Дрема текла по векам расплавленным свинцом. Тело само собой зарывалось все глубже в теплый пух, сон-нянька обкладывал меня подушками, взбитыми ласковой рукой, и легконогие видения хороводом бродили вокруг расслабленного Громовержца, словно апсары в ожидании выбора.
Ушедший в небытие день, со всеми его заботами и злоключениями, казался марой, туманной дымкой над озером, жить которой - до рассветного ветерка.
Чужак во мне ворочался, отказываясь соглашаться с радужными надеждами, но и он не мог сейчас меня всерьез потревожить.
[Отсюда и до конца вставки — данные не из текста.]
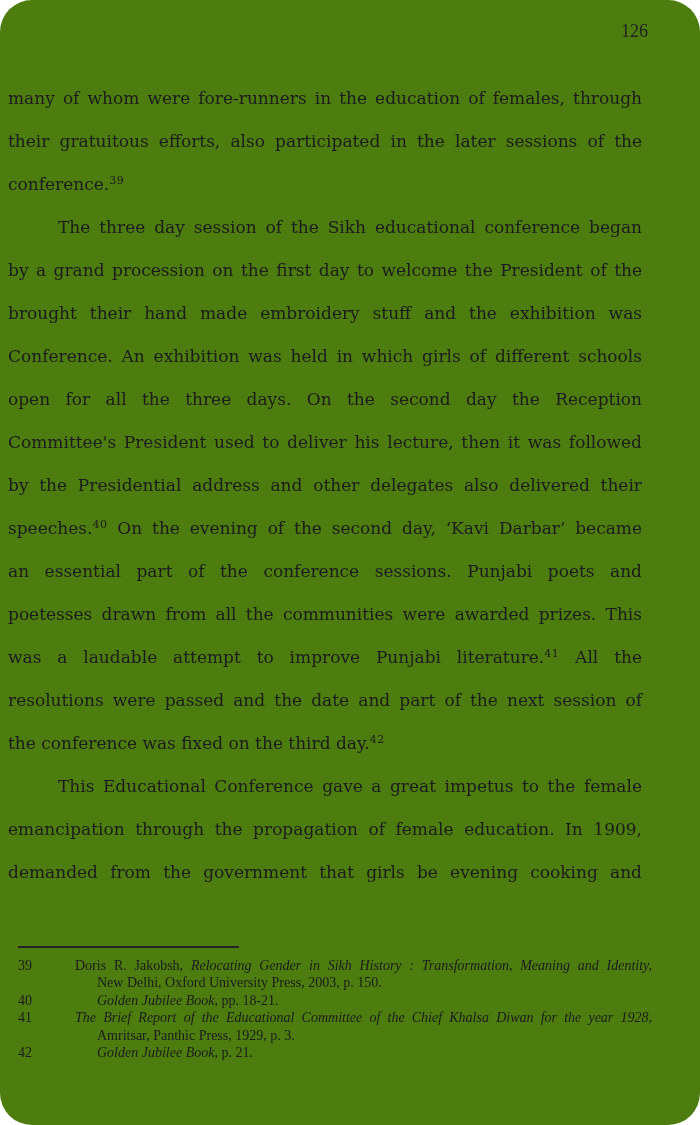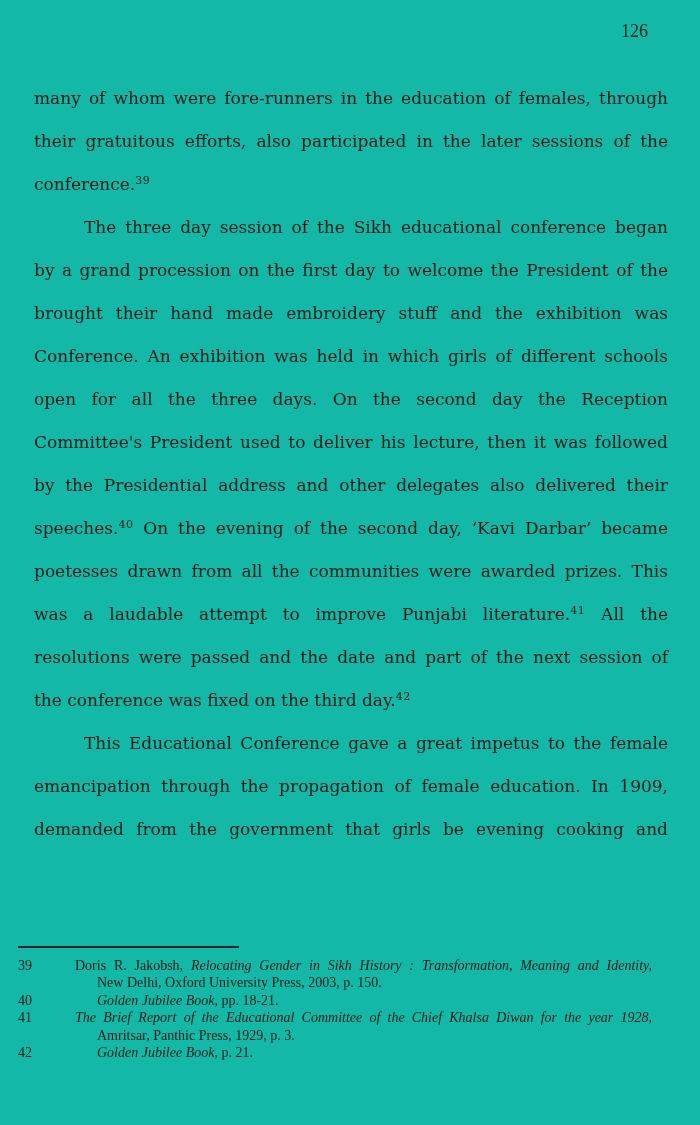--- a/index.html
+++ b/index.html
@@ -4,37 +4,38 @@
 <style>
   html, body {
     margin: 0;
     padding: 0;
     background: #ffffff;
   }
   .page {
     position: relative;
     width: 700px;
     height: 1125px;
-    background: #14b8a6;
+    background: #4d7c0f;
     color: #1c1c1c;
     font-family: "DejaVu Serif", serif;
     overflow: hidden;
+    border-radius: 32px;
   }
   .page-number {
     position: absolute;
     top: 21px;
     right: 52px;
     font-family: "Liberation Serif", serif;
     font-size: 18px;
     color: #222;
   }
   .body-text {
     position: absolute;
     top: 77px;
-    left: 34px;
+    left: 8px;
     width: 634px;
     font-size: 17px;
   }
   .line {
     height: 43px;
     line-height: 43px;
     text-align: justify;
     text-align-last: justify;
     white-space: normal;
   }
@@ -88,20 +89,21 @@
       </div>
       <div>
         <div class="line indent"><span>The three day session of the Sikh educational conference began</span></div>
         <div class="line"><span>by a grand procession on the first day to welcome the President of the</span></div>
         <div class="line"><span>brought their hand made embroidery stuff and the exhibition was</span></div>
         <div class="line"><span>Conference. An exhibition was held in which girls of different schools</span></div>
         <div class="line"><span>open for all the three days.  On the second day the Reception</span></div>
         <div class="line"><span>Committee's President used to deliver his lecture, then it was followed</span></div>
         <div class="line"><span>by the Presidential address and other delegates also delivered their</span></div>
         <div class="line"><span>speeches.</span><sup class="sup">40</sup><span> On the evening of the second day, ‘Kavi Darbar’ became</span></div>
+        <div class="line"><span>an essential part of the conference sessions.  Punjabi poets and</span></div>
         <div class="line"><span>poetesses drawn from all the communities were awarded prizes.  This</span></div>
         <div class="line"><span>was a laudable attempt to improve Punjabi literature.</span><sup class="sup">41</sup><span>  All the</span></div>
         <div class="line"><span>resolutions were passed and the date and part of the next session of</span></div>
         <div class="line last"><span>the conference was fixed on the third day.</span><sup class="sup">42</sup></div>
       </div>
       <div>
         <div class="line indent"><span>This Educational Conference gave a great impetus to the female</span></div>
         <div class="line"><span>emancipation through the propagation of female education.  In 1909,</span></div>
         <div class="line"><span>demanded from the government that girls be evening cooking and</span></div>
       </div>

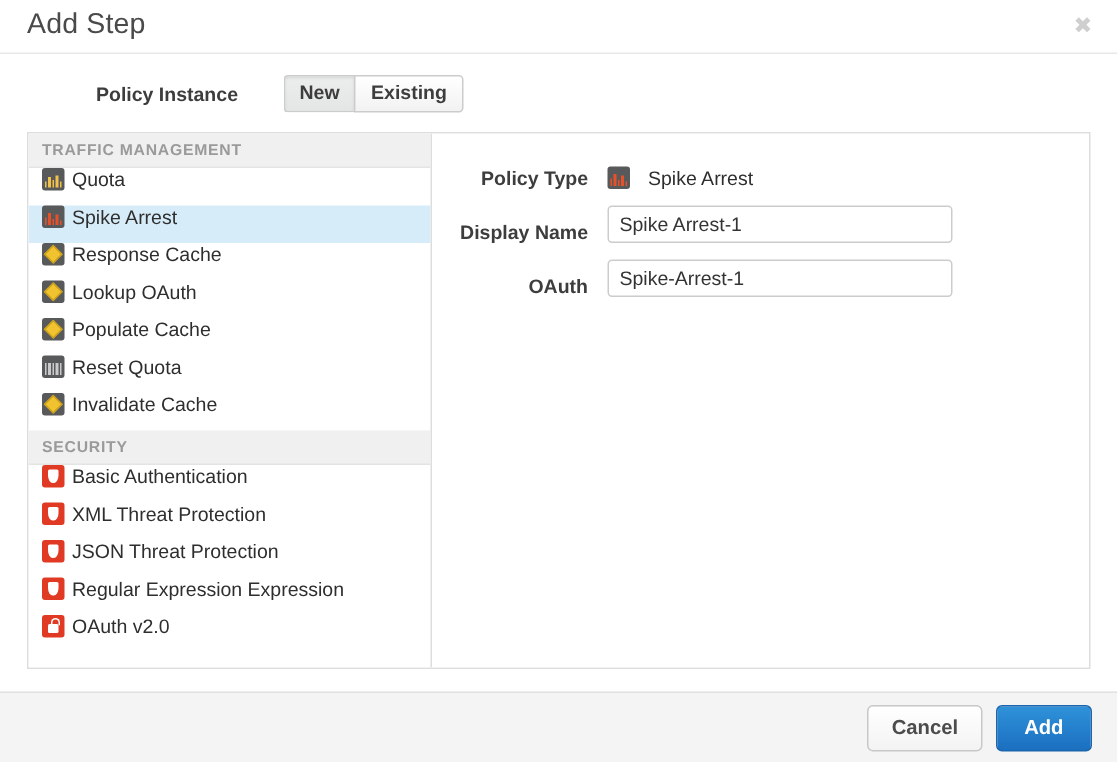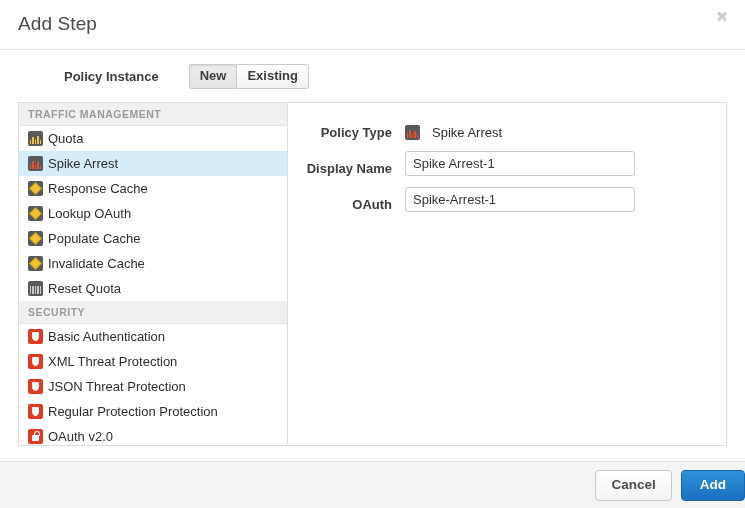--- a/index.html
+++ b/index.html
@@ -13,21 +13,21 @@
   .dialog {
     position: relative;
     width: 745px; height: 508px;
     background: #ffffff;
     overflow: hidden;
     display: flex; flex-direction: column;
   }
 
   
   .header {
-    height: 50px;
+    height: 36px;
     border-bottom: 1px solid #e8e8e8;
     display: flex; align-items: center;
     padding: 0 16px 0 18px;
     flex: 0 0 auto;
     position: relative;
   }
   .dialog-title {
     font-size: 19px;
     color: #4a4a4a;
     font-weight: 400;
@@ -106,21 +106,21 @@
     background: #f0f0f0;
     color: #9a9a9a;
     font-size: 10.5px;
     font-weight: bold;
     letter-spacing: 0.5px;
     padding: 5px 0 5px 9px;
     border-bottom: 1px solid #e4e4e4;
     text-transform: uppercase;
   }
   .policy-item {
-    display: flex; align-items: center;
+    display: flex; 
     height: 25px;
     padding-left: 9px;
     cursor: pointer;
   }
   .policy-item.selected { background: #d7ecf9; }
   .policy-label {
     font-size: 13px;
     color: #2e2e2e;
     margin-left: 5px;
     white-space: nowrap;
@@ -221,20 +221,21 @@
   }
 
   
   .footer {
     flex: 0 0 auto;
     height: 47px;
     margin-top: 15px;
     background: #f4f4f4;
     border-top: 1px solid #e2e2e2;
     display: flex; align-items: center; justify-content: flex-end;
+    padding-right: 17px;
     gap: 9px;
   }
   .btn {
     font-size: 13.5px;
     font-weight: bold;
     border-radius: 4px;
     padding: 7px 15px 8px;
     cursor: pointer;
     line-height: 14px;
     font-family: "Liberation Sans", sans-serif;
@@ -306,35 +307,35 @@
             </span>
             <span class="policy-label">Lookup OAuth</span>
           </div>
           <div class="policy-item">
             <span class="pico ico-diamond">
               <span class="dm"></span>
             </span>
             <span class="policy-label">Populate Cache</span>
           </div>
           <div class="policy-item">
+            <span class="pico ico-bars gray">
+              <i style="height:8px"></i>
+              <i style="height:8px"></i>
+              <i style="height:8px"></i>
+              <i style="height:8px"></i>
+              <i style="height:8px"></i>
+            </span>
+            <span class="policy-label">Reset Quota</span>
+          </div>
+          <div class="policy-item">
             <span class="pico ico-diamond">
               <span class="dm"></span>
             </span>
             <span class="policy-label">Invalidate Cache</span>
           </div>
-          <div class="policy-item">
-            <span class="pico ico-bars gray">
-              <i style="height:8px"></i>
-              <i style="height:8px"></i>
-              <i style="height:8px"></i>
-              <i style="height:8px"></i>
-              <i style="height:8px"></i>
-            </span>
-            <span class="policy-label">Reset Quota</span>
-          </div>
           <div class="group-header">SECURITY</div>
           <div class="policy-item">
             <span class="pico ico-shield">
               <span class="sh"></span>
             </span>
             <span class="policy-label">Basic Authentication</span>
           </div>
           <div class="policy-item">
             <span class="pico ico-shield">
               <span class="sh"></span>
@@ -344,21 +345,21 @@
           <div class="policy-item">
             <span class="pico ico-shield">
               <span class="sh"></span>
             </span>
             <span class="policy-label">JSON Threat Protection</span>
           </div>
           <div class="policy-item">
             <span class="pico ico-shield">
               <span class="sh"></span>
             </span>
-            <span class="policy-label">Regular Protection Protection</span>
+            <span class="policy-label">Regular Expression Expression</span>
           </div>
           <div class="policy-item">
             <span class="pico ico-lock">
               <span class="lk"></span>
             </span>
             <span class="policy-label">OAuth v2.0</span>
           </div>
         </div>
 
       <div class="content">

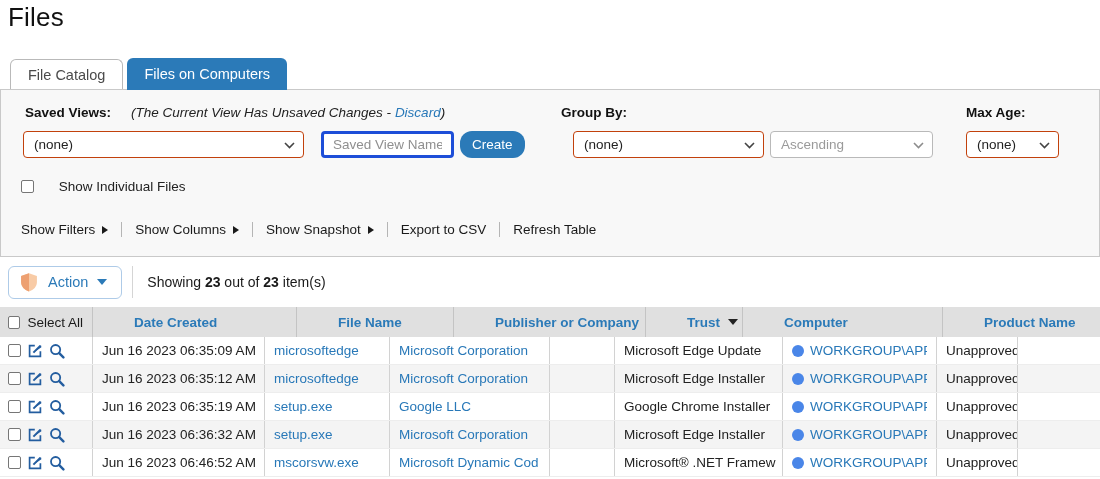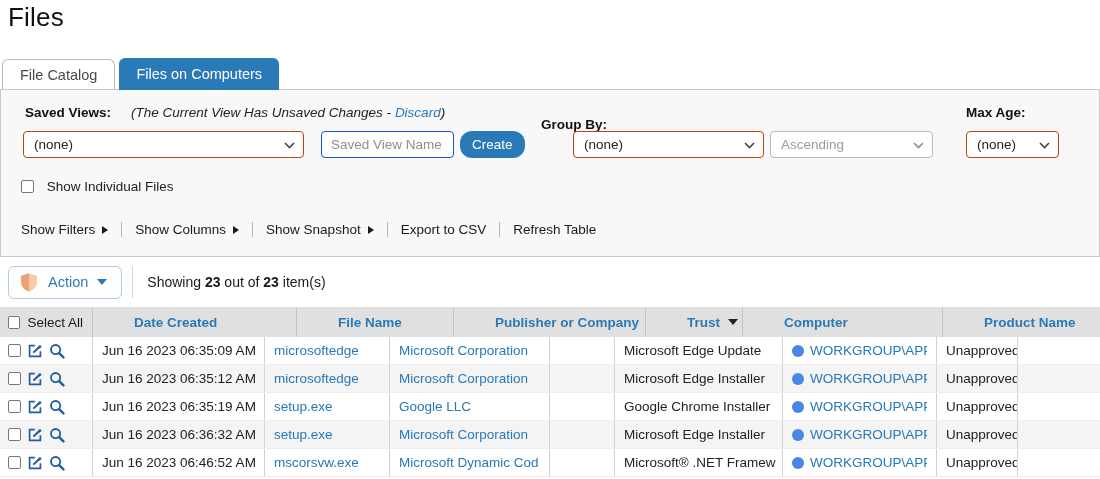--- a/index.html
+++ b/index.html
@@ -15,34 +15,34 @@
     --panel-border:#c9c9c9;
   }
   *{box-sizing:border-box;margin:0;padding:0;}
   html,body{width:1100px;height:479px;overflow:hidden;background:#fff;
     font-family:"Liberation Sans", sans-serif;color:#222;}
   
   .page-title{font-size:26px;font-weight:400;color:#111;margin:2px 0 0 8px;letter-spacing:.2px;}
   
   .tabbar{display:flex;align-items:flex-end;margin-top:25px;height:32px;}
   .tab{height:31px;line-height:31px;padding:0 17px;font-size:14.5px;border-radius:6px 6px 0 0;cursor:pointer;}
-  .tab.inactive{background:#fff;border:1px solid #b9b9b9;border-bottom:none;color:#4a4a4a;margin-left:2px;}
+  .tab.inactive{background:#fff;border:1px solid #b9b9b9;border-bottom:none;color:#4a4a4a;margin-left:10px;}
   .tab.active{background:var(--accent,#2b7ab8);color:#fff;margin-left:4px;height:32px;line-height:32px;position:relative;z-index:2;}
   
   .panel{position:relative;width:1100px;height:168px;background:var(--panel-bg,#f8f8f8);
     border:1px solid var(--panel-border,#c9c9c9);margin-top:-1px;font-size:13.5px;}
   .pl{position:absolute;white-space:nowrap;}
   .lbl{font-weight:bold;color:#111;}
   .notice{font-style:italic;color:#222;}
   .notice a{color:var(--link,#2878b8);text-decoration:none;font-style:italic;cursor:pointer;}
   .selectbox{position:absolute;height:27px;background:#fff;border:1px solid #c2410c;border-radius:4px;
     display:flex;align-items:center;padding:0 26px 0 10px;color:#222;cursor:pointer;}
   .selectbox .chev{position:absolute;right:8px;top:10px;}
   .selectbox.disabled{color:#9a9a9a;border-color:#b9b9b9;}
-  .textinput{position:absolute;height:27px;background:#fff;border:1px solid #1d4ed8;border-radius:4px;
+  .textinput{position:absolute;height:27px;background:#fff;border:3px solid #1d4ed8;border-radius:4px;
     padding:0 9px;font-size:13.5px;font-family:"Liberation Sans",sans-serif;color:#a21caf;outline:none;}
   .textinput::placeholder{color:#8f8f8f;}
   .btn-create{position:absolute;height:27px;background:var(--accent,#2b7ab8);color:#fff;border:none;
     border-radius:12px;font-size:13.5px;font-family:"Liberation Sans",sans-serif;padding:0 12px;cursor:pointer;}
   .cb{display:inline-block;width:13px;height:13px;border:1px solid #767676;border-radius:2px;background:#fff;
     vertical-align:-2px;cursor:pointer;}
   .linksrow{position:absolute;left:20px;top:132px;display:flex;align-items:center;}
   .tlink{color:#1a1a1a;cursor:pointer;display:flex;align-items:center;white-space:nowrap;}
   .tlink .tri{width:0;height:0;border-top:4px solid transparent;border-bottom:4px solid transparent;
     border-left:6px solid #1a1a1a;margin-left:7px;display:inline-block;}
@@ -81,21 +81,21 @@
 
 <div class="tabbar">
   <div class="tab inactive">File Catalog</div>
   <div class="tab active">Files on Computers</div>
 </div>
 
 <div class="panel">
   <span class="pl lbl" style="left:24px;top:15px;">Saved Views:</span>
   <span class="pl notice" style="left:130px;top:15px;"><span>(The Current View Has Unsaved Changes - </span><a>Discard</a><span>)</span></span>
 
-  <span class="pl lbl" style="left:540px;top:15px;margin-top:12px;">Group By:</span>
+  <span class="pl lbl" style="left:560px;top:15px;">Group By:</span>
   <span class="pl lbl" style="left:965px;top:15px;">Max Age:</span>
 
   <div class="selectbox" style="left:22px;top:41px;width:281px;">
     <span>(none)</span>
     <svg class="chev" width="11" height="7" viewBox="0 0 11 7">
         <polyline points="1,1 5.5,5.5 10,1" fill="none" stroke="#444" stroke-width="1.6"></polyline>
       </svg>
   </div>
   <input class="textinput" style="left: 320px; top: 41px; width: 133px;" placeholder="Saved View Name">
   <button class="btn-create" style="left:459px;top:41px;">Create</button>
@@ -114,21 +114,21 @@
   </div>
   <div class="selectbox" style="left:965px;top:41px;width:93px;">
     <span>(none)</span>
     <svg class="chev" width="11" height="7" viewBox="0 0 11 7">
         <polyline points="1,1 5.5,5.5 10,1" fill="none" stroke="#444" stroke-width="1.6"></polyline>
       </svg>
   </div>
 
   <span class="pl" style="left:20px;top:89px;">
     <span class="cb"></span>
-    <span style="margin-left:9px;">Show Individual Files</span>
+    <span style="margin-left:21px;">Show Individual Files</span>
   </span>
 
   <div class="linksrow">
     <a class="tlink">
         <span>Show Filters</span>
         <span class="tri"></span>
       </a>
     <span class="vsep"></span>
     <a class="tlink">
         <span>Show Columns</span>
Я чувствовал себя легко и спокойно, как зародыш в яйце, в Золотом Яйце на заре творения мира, и мне не нужно было видеть, чтобы знать и чувствовать. Вон она, сверкает под звездами, обвитая спиралью нашего полета, - славная гора Меру, незыблемая ось Трехмирья, похожая на цветок лотоса или скорее на сложной формы вертел, которым проткнули насквозь три куска оленины и поместили в печь… Хороша печурка! Внешняя оболочка окружена водой, чья толща десятикратно превосходит диаметр Второго Мира, вода, в свою очередь, окружена огнем, огонь - воздухом, воздух - разумом, разум - источником всего сущего, а источник всего сущего - Высшим принципом. Запомнили? А теперь повторите без запинки. Как там говаривал Словоблуд, когда излагал Индре-недорослю всю эту дребедень? А-а, вспомнил… "Умножить, мальчик мой, можно все на все! Вечность на вечность? Сколько угодно! Получится вечность веч-ностей! Свихнуться можно от счастья…"
И я искренне полагал тогда, что Словоблуд действительно умножил все на все, после чего свихнулся. От счастья.